Explicó con medias palabras que una impotencia persistente le había impedido procrear al heredero que toda familia china desea. Su esposa había resuelto el problema acostándose con otro hombre. El resto era fácil de adivinar: los dioses les habían concedido el nacimiento de un hijo, pero ellos habían quedado marcados por la falta. El adulterio femenino era un crimen abominable, lo mismo que la actitud imperdonable del marido al cerrar los ojos. Aplastados por el peso de las convenciones sociales, había perdido a sus propios ojos todo el honor. El padre tenía tanto miedo a odiar a su hijo que era incapaz de educarlo. La madre amaba y odiaba a su hijo, cuya mera existencia le recordaba su desliz. Lo recompensaba y lo castigaba según su estado de ánimo, convirtiéndola en una persona incoherente. El chico se debatía entre un padre indiferente y una madre irracional. Como era inteligente, sospechaba que existía un secreto que había terminado por atormentarlo también a él.
– Una vida humana es como un árbol -dijo el médico-: debe plantar sus raíces en un terreno sano. ¿Qué diríais si el artesano que levantó vuestra tienda hubiese actuado tan a la ligera como vosotros? Un día u otro, os hundiríais en un terreno podrido.
Los esposos se miraron con expresión triste. La noche se anunciaba difícil.
El viejo eremita salió de la tienda, seguido por sus guardias que cargaban con las compras. Di pagó la nota a los atónitos tenderos y se reunió con él en el palanquín.
– Le felicito -dijo el rey de la medicina-. Habría sido usted un médico excelente… Por su capacidad para calar el alma de los pacientes, al menos.
El mandarín consideró a su vez que el eremita habría podido ser un perfecto investigador.
A la mañana siguiente, Di pasó a recogerlo a su residencia para acompañarlo al principal santuario taoísta de la ciudad. Cuando se presentaron en el templo de Lao Tseu, uno de los sacerdotes miró al anciano con perplejidad.
– Tiene que haber un error. Yo conozco a Sun Simiao. Y no se parece en nada a usted.
Di se preguntó entonces si el hombre al que llevaba paseando dos días era un impostor.
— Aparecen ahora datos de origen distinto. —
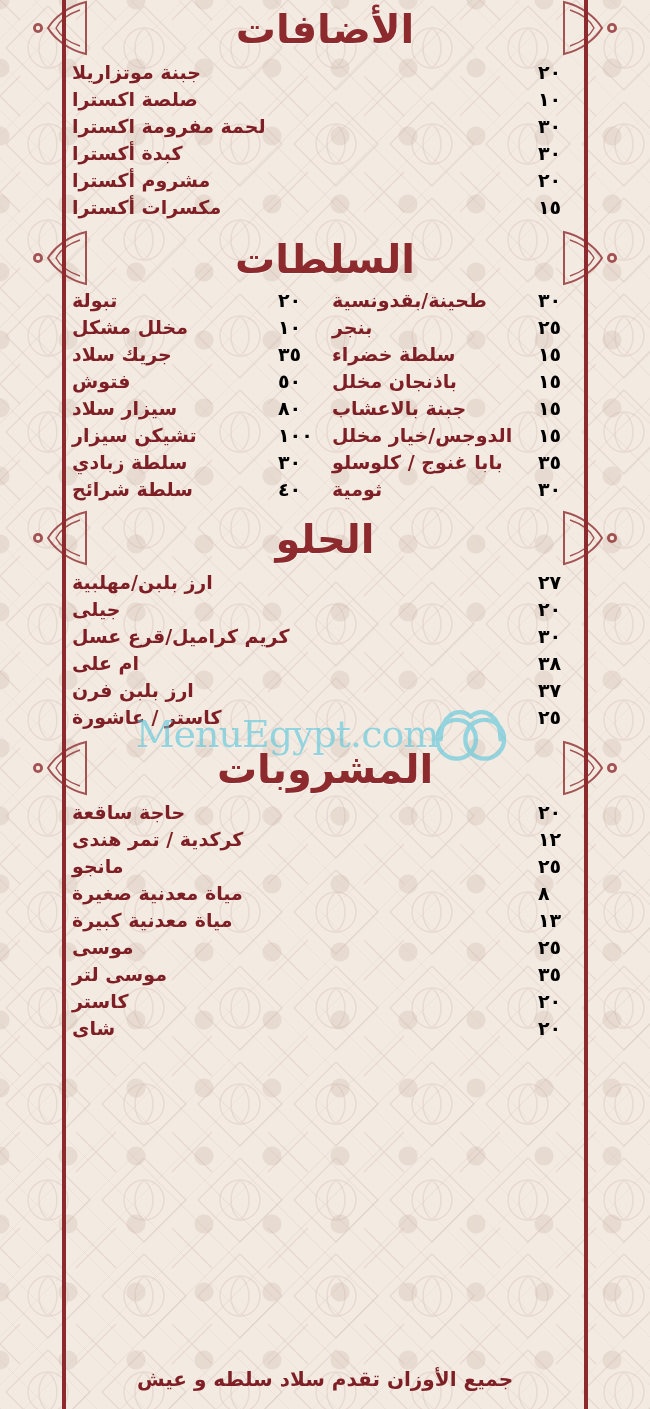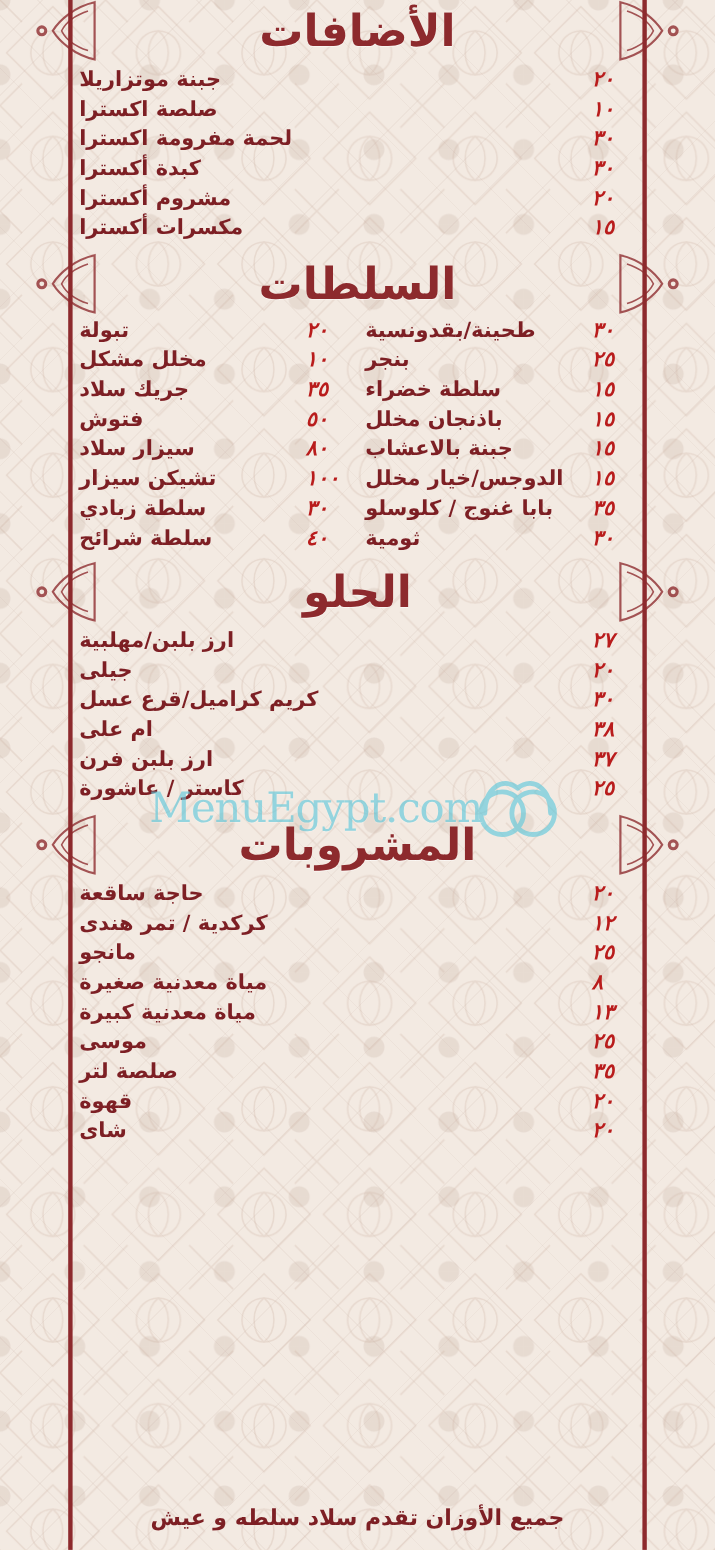"٢٠" .price { color: #b91c1c -> #000000; font-style: italic -> none }
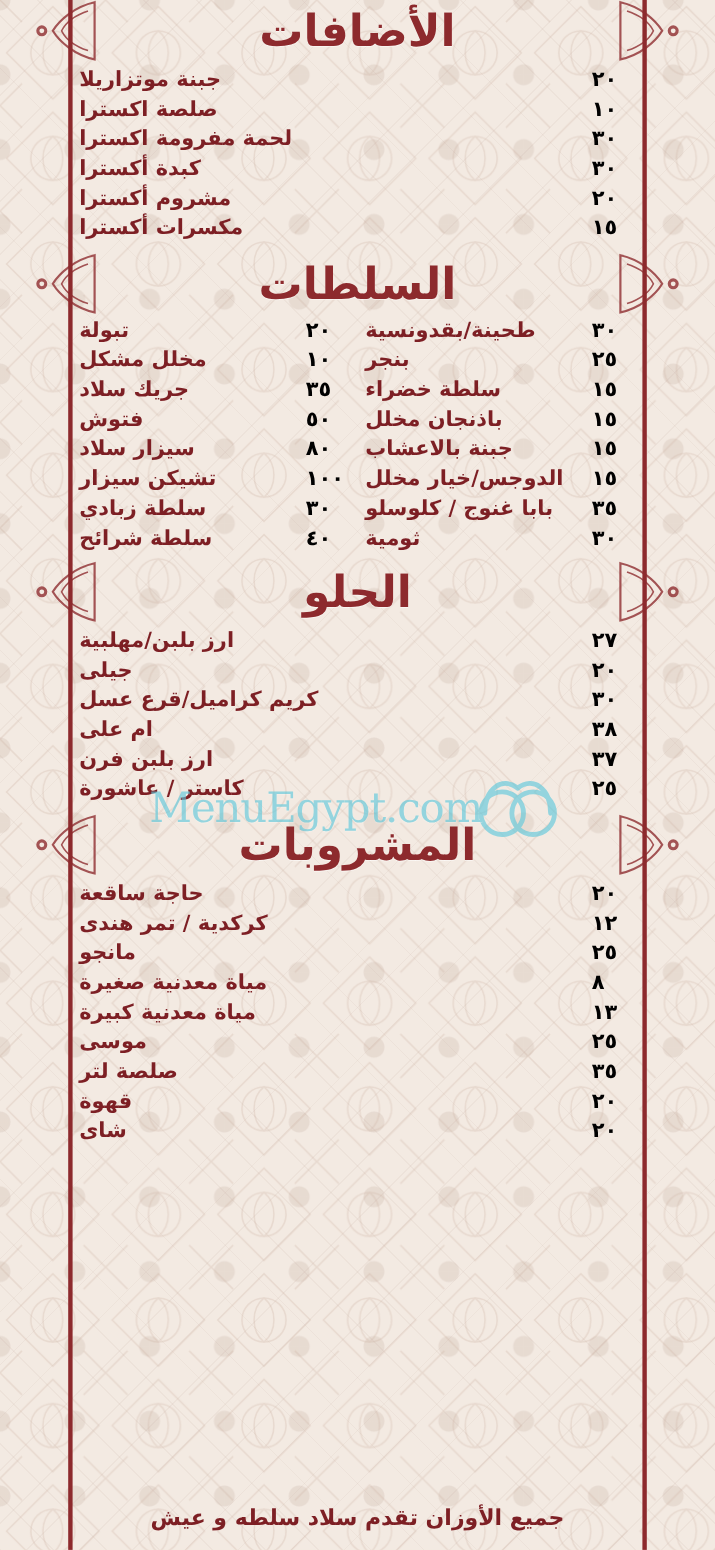"صلصة لتر" span.name { text: صلصة -> موسى }
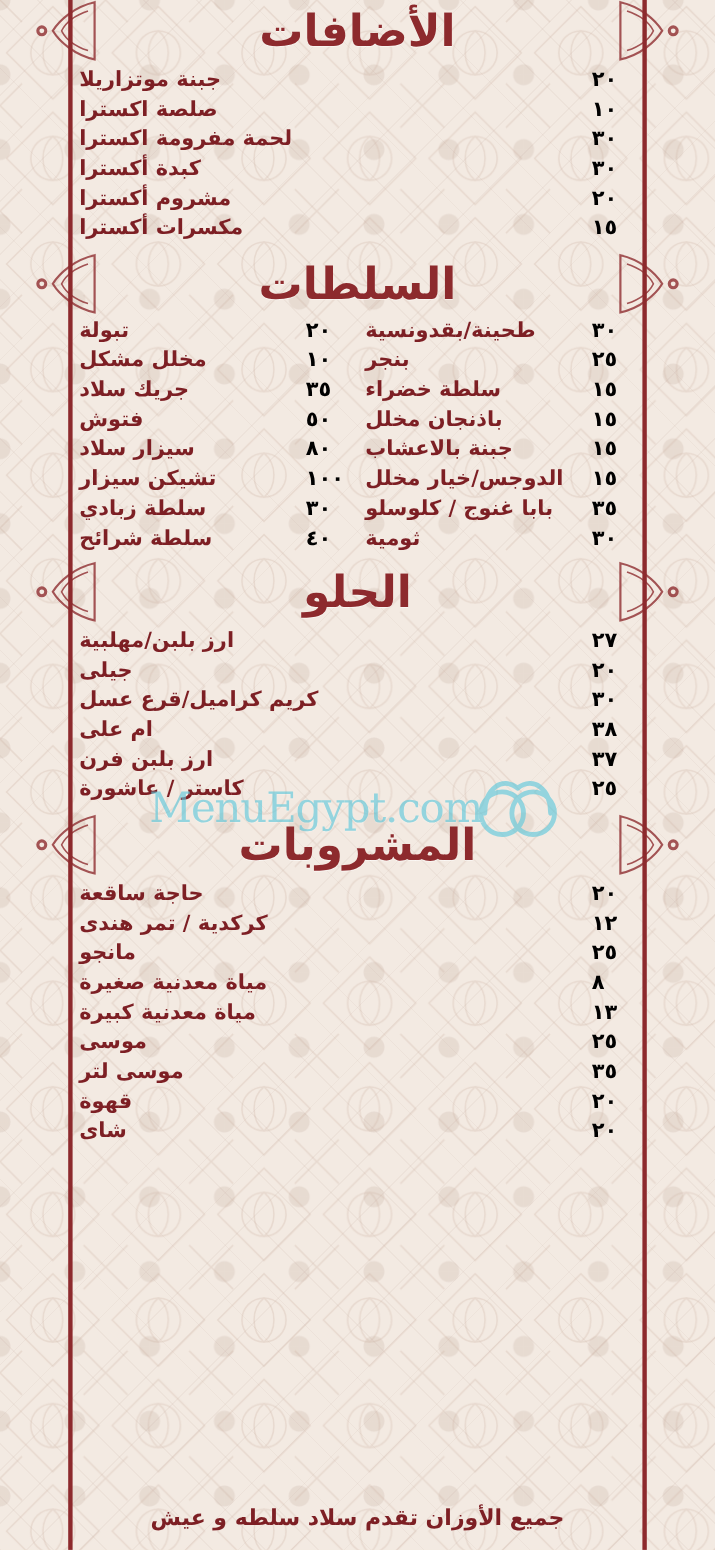"قهوة" span.name { text: قهوة -> كاستر }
– Vi al gran Sun Simiao ayer por la noche -continuó el sacerdote-. Me atendió en consulta. ¡Fue él quien me curó la pierna! ¡Fíjense!
Se arremangó el traje azul noche y les mostró un emplasto sólidamente unido a su pierna por un cordón de cáñamo. El anciano eremita le pidió que retirara el emplasto para que pudiera examinar la herida. El religioso obedeció a regañadientes, con pocas ganas de exhibirse ante el desconocido. El médico se incorporó al cabo de unos instantes.
– Aunque llegara a perder la memoria hasta el punto de no recordar haberle visto, nunca habría prescrito un tópico de carne de serpiente marinada en vino para cerrar un absceso de esta naturaleza.